L’interdiction de travailler faite aux soignants non vaccinés…

Suite à l’instauration de l’obligation vaccinale pour les soignants annoncée lundi 12 juillet par le président de la République, le ministre de la santé indique que les soignants non vaccinés ne pourront plus travailler et ne seront plus payés au 15 septembre… Comment ?

Dans la foulée des déclarations du président de la République lundi soir sur la gestion de la pandémie du Covid en France et l’instauration de l’obligation vaccinale pour les personnels de santé, le ministre de la santé annonce qu’à partir du 15 septembre les soignants non vaccinés ne seront plus payés et ne pourront plus travailler.

Le ministre menace les soignants. Ceux qui étaient applaudis tous les soirs il y a un an, chargés de sauver la nation pour un salaire de misère. Au delà de l’indécence, il s’agit d’évaluer la faisabilité de la mesure. Actuellement, en gros, 20 % des médecins, 40 % des infirmiers, 60 % des aide-soignants ne sont pas vaccinés. Pas de statistiques sur les ASH (agents hospitaliers) les personnels techniques et administratifs des structures de soin. Eux aussi comptent.

Comment le ministre va-t-il procéder ?

D’abord identifier les coupables. Des contrôles seront effectués, dit il. Soit il s’agit de contrôles individuels, aléatoires ou organisés, qui seront pratiqués par qui ?, les services de santé au travail des hôpitaux, des cliniques ? Qui informeront comment les directions des établissements, dans le respect de quelles procédures ?

Soit il s’agit de contrôler aux sources, c’est à dire à partir des fichiers de l’assurance maladie, en violation du secret médical et des libertés individuelles. Et par qui ? Les directions des établissements ? Les brigades de répression sanitaires, à créer ? Dans cette solution, l’atteinte aux droits et aux libertés serait manifeste. D’accord ce n’est pas la première fois. Mais une étape supplémentaire serait franchie.

Ces procédures s’appliqueraient aux salariés.

Qu’en est il des libéraux ? En imaginant qu’on puisse identifier, autrement que par l’accès aux fichiers de l’assurance maladie, les non vaccinés parmi les 100000 médecins libéraux en France environ, plusieurs dizaines de milliers d’infirmiers, de kinésithérapeutes, les laboratoires d’analyse, les pharmaciens d’officine, etc. Comment ces gens seront ils empêchés de travailler et d’être payés ? Il y aura la police devant les cabinets médicaux, les pharmacies ? La sécu demandera le remboursement des actes, des prestations aux professionnels ?

Revenons aux salariés.
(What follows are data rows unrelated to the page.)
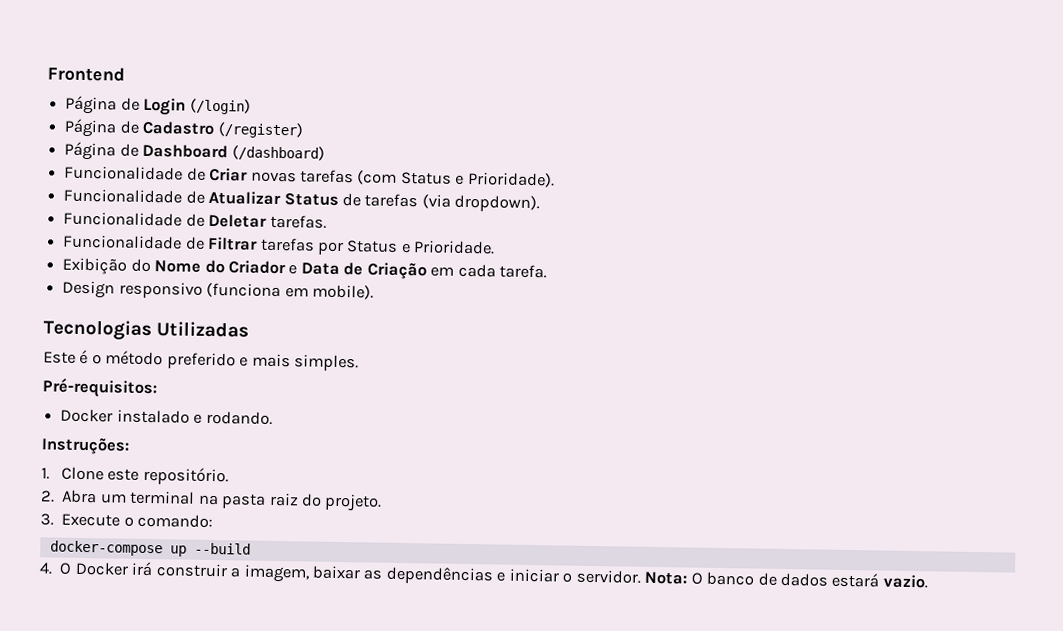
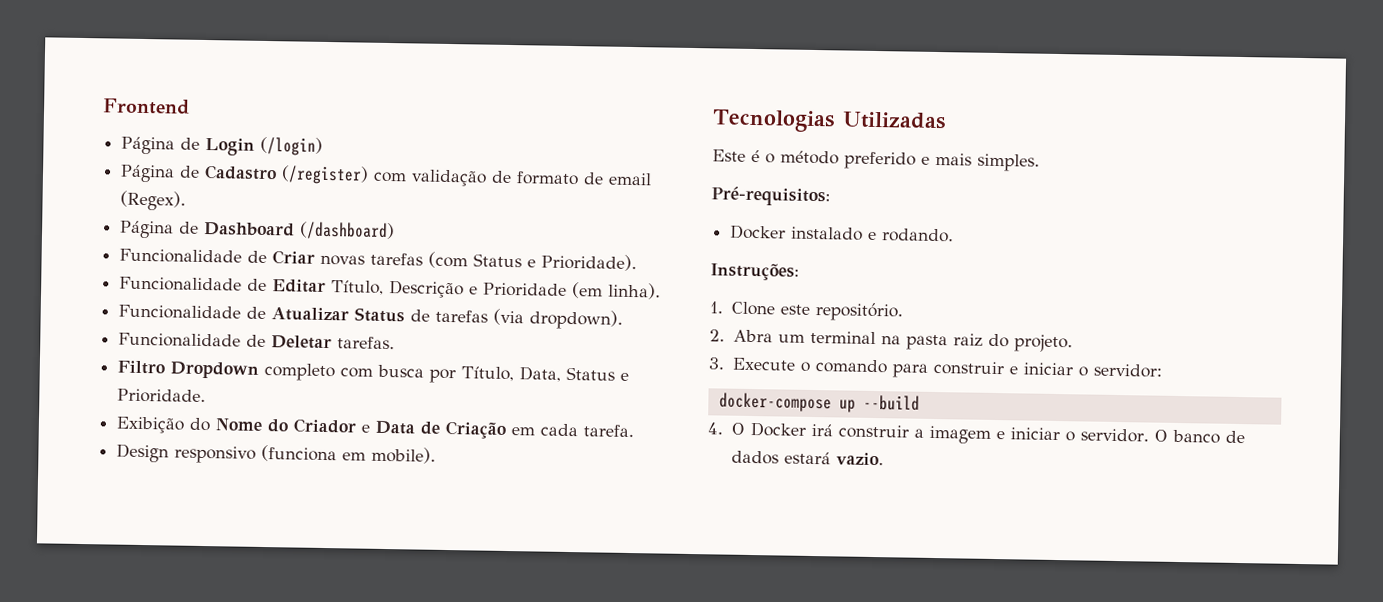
- Página de Cadastro (/register)
+ Página de Cadastro (/register) com validação de formato de email (Regex).
+ Funcionalidade de Editar Título, Descrição e Prioridade (em linha).
- Funcionalidade de Filtrar tarefas por Status e Prioridade.
+ Filtro Dropdown completo com busca por Título, Data, Status e Prioridade.
- 3. Execute o comando:
+ 3. Execute o comando para construir e iniciar o servidor:
- 4. O Docker irá construir a imagem, baixar as dependências e iniciar o servidor.
+ 4. O Docker irá construir a imagem e iniciar o servidor.
- Nota: O banco de dados estará vazio.
+ O banco de dados estará vazio.

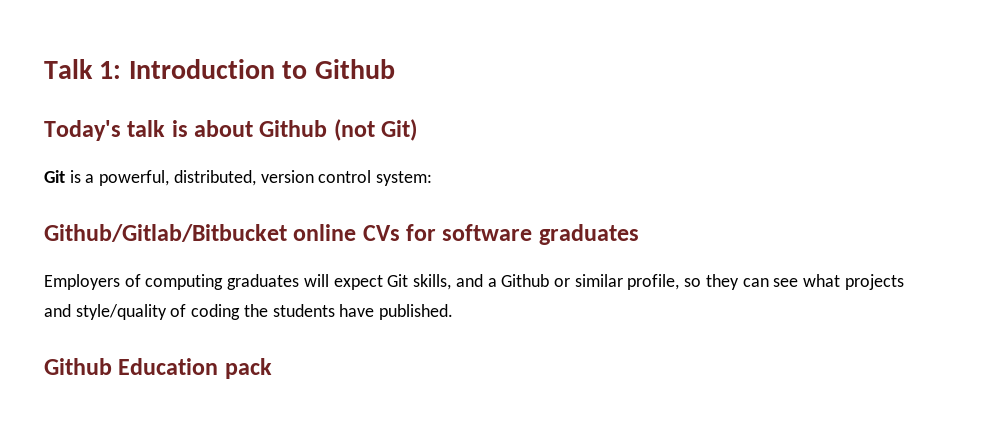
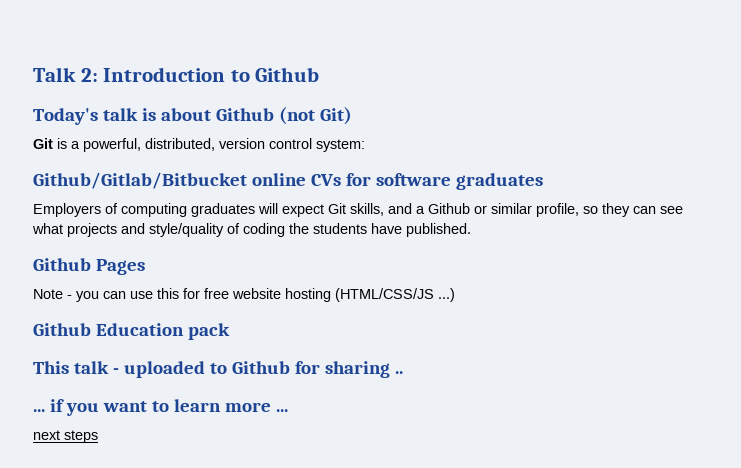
- Talk 1: Introduction to Github
+ Talk 2: Introduction to Github
+ Github Pages
+ Note - you can use this for free website hosting (HTML/CSS/JS ...)
  Github Education pack
+ This talk - uploaded to Github for sharing ..
+ ... if you want to learn more ...
+ next steps

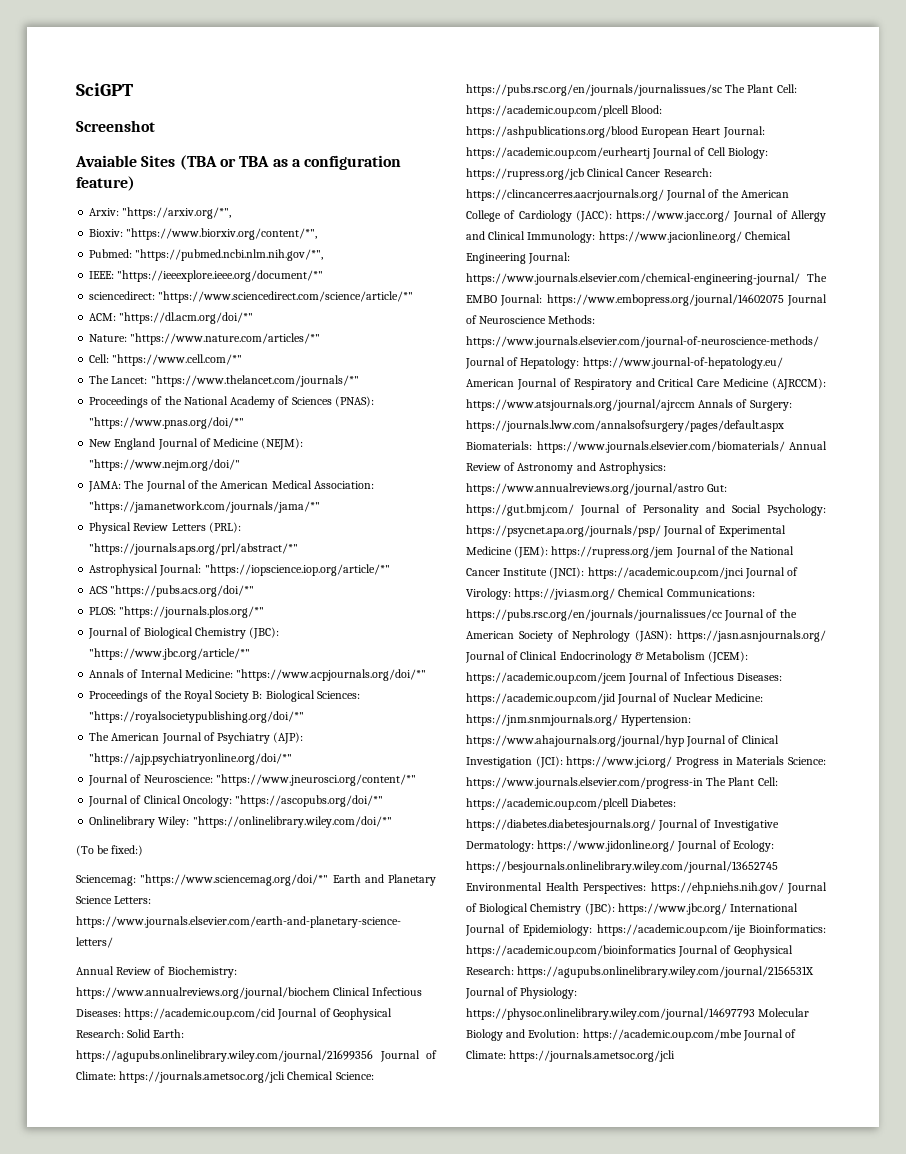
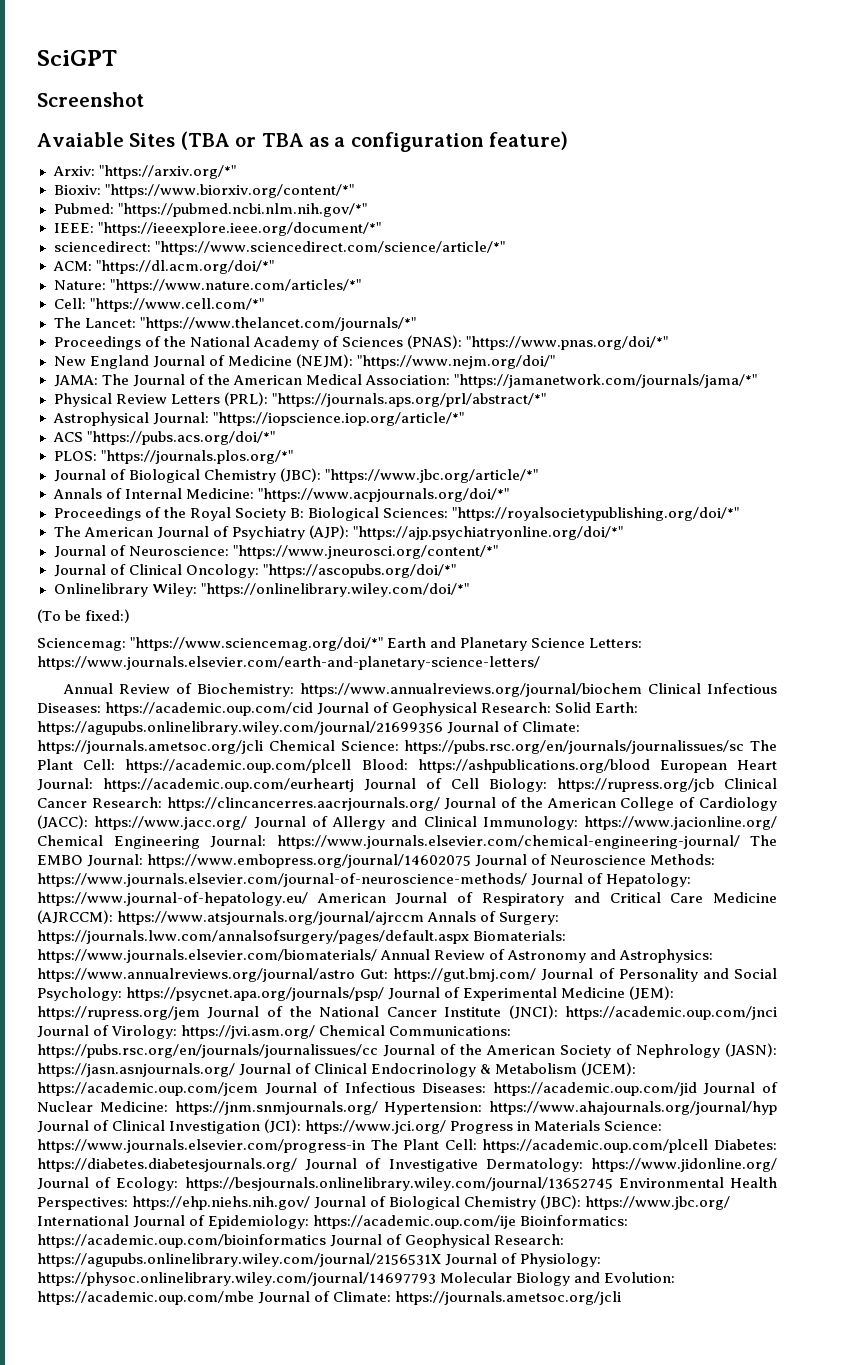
- Arxiv: "https://arxiv.org/*",
+ Arxiv: "https://arxiv.org/*"
- Bioxiv: "https://www.biorxiv.org/content/*",
+ Bioxiv: "https://www.biorxiv.org/content/*"
- Pubmed: "https://pubmed.ncbi.nlm.nih.gov/*",
+ Pubmed: "https://pubmed.ncbi.nlm.nih.gov/*"

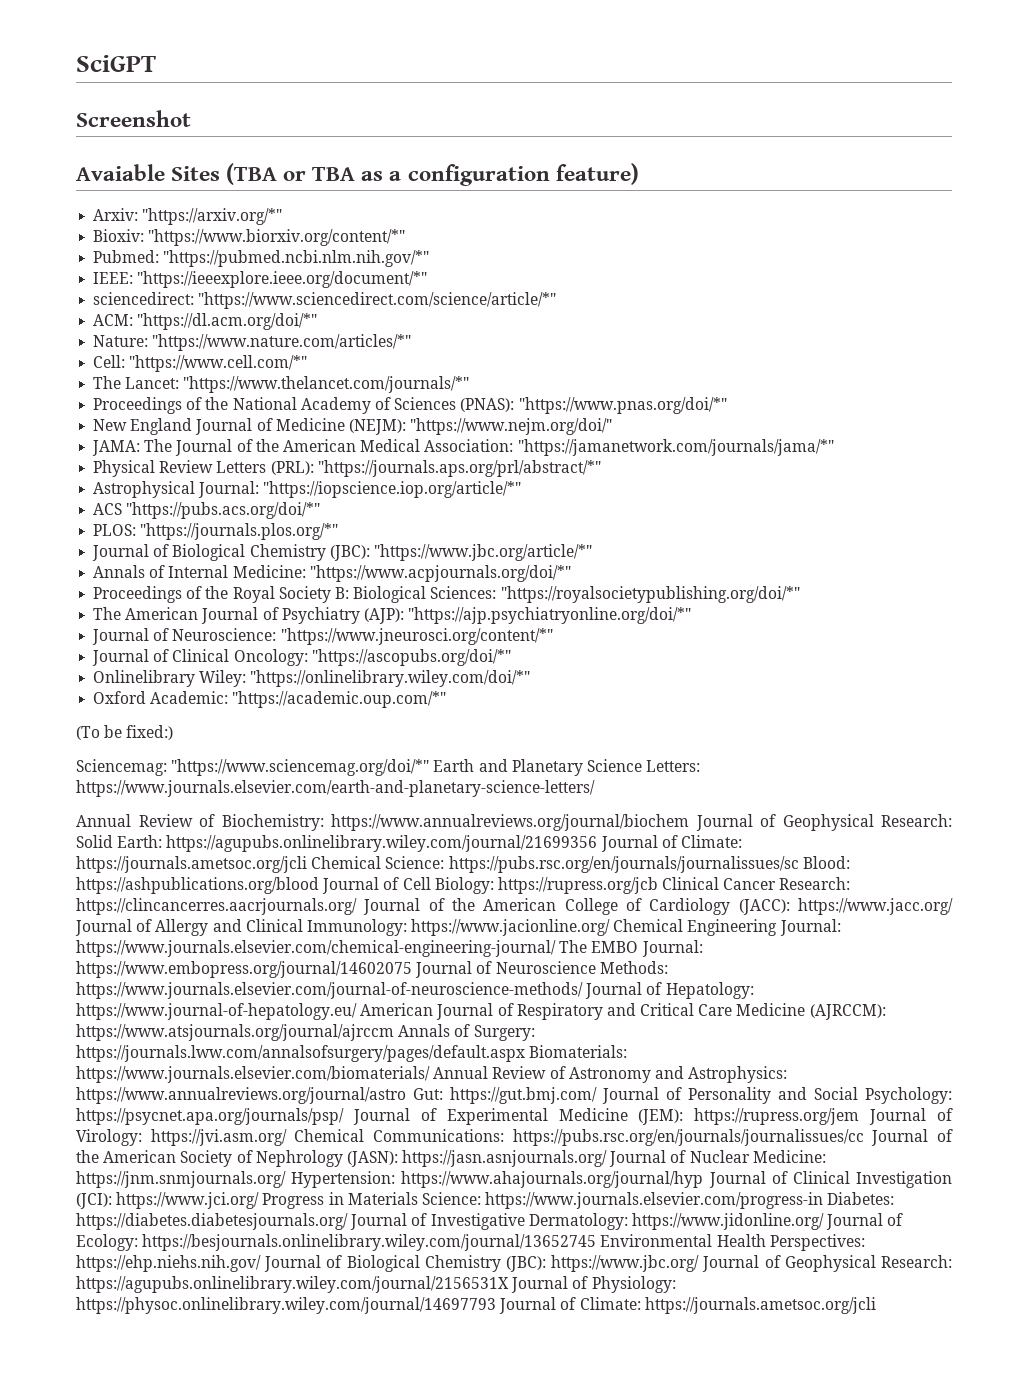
+ Oxford Academic: "https://academic.oup.com/*"
- https://www.annualreviews.org/journal/biochem Clinical Infectious Diseases: https://academic.oup.com/cid Journal of Geophysical Research:
+ https://www.annualreviews.org/journal/biochem Journal of Geophysical Research:
- https://pubs.rsc.org/en/journals/journalissues/sc The Plant Cell: https://academic.oup.com/plcell Blood: https://ashpublications.org/blood European Heart Journal: https://academic.oup.com/eurheartj Journal of Cell Biology:
+ https://pubs.rsc.org/en/journals/journalissues/sc Blood: https://ashpublications.org/blood Journal of Cell Biology:
- https://rupress.org/jem Journal of the National Cancer Institute (JNCI): https://academic.oup.com/jnci Journal of Virology:
+ https://rupress.org/jem Journal of Virology:
- https://jasn.asnjournals.org/ Journal of Clinical Endocrinology & Metabolism (JCEM): https://academic.oup.com/jcem Journal of Infectious Diseases: https://academic.oup.com/jid Journal of Nuclear Medicine:
+ https://jasn.asnjournals.org/ Journal of Nuclear Medicine:
- https://www.journals.elsevier.com/progress-in The Plant Cell: https://academic.oup.com/plcell Diabetes:
+ https://www.journals.elsevier.com/progress-in Diabetes:
- https://www.jbc.org/ International Journal of Epidemiology: https://academic.oup.com/ije Bioinformatics: https://academic.oup.com/bioinformatics Journal of Geophysical Research:
+ https://www.jbc.org/ Journal of Geophysical Research:
- https://physoc.onlinelibrary.wiley.com/journal/14697793 Molecular Biology and Evolution: https://academic.oup.com/mbe Journal of Climate:
+ https://physoc.onlinelibrary.wiley.com/journal/14697793 Journal of Climate:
Une fois que les délinquants auront été identifiés, si la mesure s’applique au 15 septembre, les contrôles devront avoir lieu beaucoup plus tôt. Sinon si les vérifications ont lieu à partir du 15 septembre, il faudra du temps avant que les professionnels soient éliminés. Ils devront rembourser le travail effectué illégalement depuis le 15 septembre ? 

Quel sera le statut de ces soignants illégaux ? Mise à pied ? Licenciement pour faute ? Imagine t’on l’avalanche de procédures qui va avoir lieu ? Comment aura lieu la réintégration de ceux qui se seront faits vacciner ?

Considérons maintenant que la mesure entre en vigueur, que tel pourcentage des soignants soit interdit de travailler. Combien d’hôpitaux, de cliniques, d’EHPAD devront fermer quand 10, 20 ou 30 % des aide soignants, des infirmiers seront interdits. Que fera t’on des malades, des personnes âgées, des handicapés qui seront mis à la porte ? Du pâté comme dans Soleil Vert ?

J’arrête là les énumérations qui, j’espère, auront mis suffisamment en évidence l’absurdité de cette déclaration. Déclaration qui provient, rappelons-le, d’un ministre de la République, pas d’un tragique clown trumpien dans un spectacle comique qui ne ferait rire personne.

A la lumière de ce délire officiel, il faut s’interroger sur la dérive d’un pouvoir qui s’exprime par une propagande maniant la menace, le mensonge, la peur, les affirmations les plus irréalistes, vis-à-vis de professionnels exploités, maltraités, méprisés, qui portent, eux, la santé de la population. Les détenteurs des bullshit jobs sont les garde-chiourmes zélés du capitalisme vis-à-vis de ceux qui ont un vrai travail utile à la population, démontrait David Graeber. Encore une parfaite et particulièrement ridicule illustration.